:: Task brief ::
The lines below, beginning at the one that contains "(355, 596) none -> [364,707,426,724] pattern" and ending at the last, are to be retyped exactly.

═══

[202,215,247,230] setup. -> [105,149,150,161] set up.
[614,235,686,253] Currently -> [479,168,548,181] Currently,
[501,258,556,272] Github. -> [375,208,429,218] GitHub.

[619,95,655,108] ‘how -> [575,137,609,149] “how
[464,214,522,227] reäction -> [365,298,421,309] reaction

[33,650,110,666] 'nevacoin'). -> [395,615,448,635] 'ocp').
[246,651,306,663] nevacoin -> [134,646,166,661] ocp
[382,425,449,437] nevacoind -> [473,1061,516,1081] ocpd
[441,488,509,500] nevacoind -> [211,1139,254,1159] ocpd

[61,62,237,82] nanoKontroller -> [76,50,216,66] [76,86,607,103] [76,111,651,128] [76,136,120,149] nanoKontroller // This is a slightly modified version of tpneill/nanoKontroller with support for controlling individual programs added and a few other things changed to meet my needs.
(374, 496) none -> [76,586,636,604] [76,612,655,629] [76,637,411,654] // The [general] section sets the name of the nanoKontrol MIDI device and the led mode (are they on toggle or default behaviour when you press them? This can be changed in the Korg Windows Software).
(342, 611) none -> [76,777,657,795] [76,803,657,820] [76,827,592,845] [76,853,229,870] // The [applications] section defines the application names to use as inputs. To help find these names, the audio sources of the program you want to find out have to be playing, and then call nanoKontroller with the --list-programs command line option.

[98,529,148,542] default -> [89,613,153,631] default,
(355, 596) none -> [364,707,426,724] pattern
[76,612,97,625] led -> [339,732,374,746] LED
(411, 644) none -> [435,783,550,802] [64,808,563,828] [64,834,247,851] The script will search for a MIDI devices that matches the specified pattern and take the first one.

═══

:: Completed task ::
(355, 596) none -> [364,707,426,724] pattern
[76,612,97,625] led -> [339,732,374,746] LED
(411, 644) none -> [435,783,550,802] [64,808,563,828] [64,834,247,851] The script will search for a MIDI devices that matches the specified pattern and take the first one.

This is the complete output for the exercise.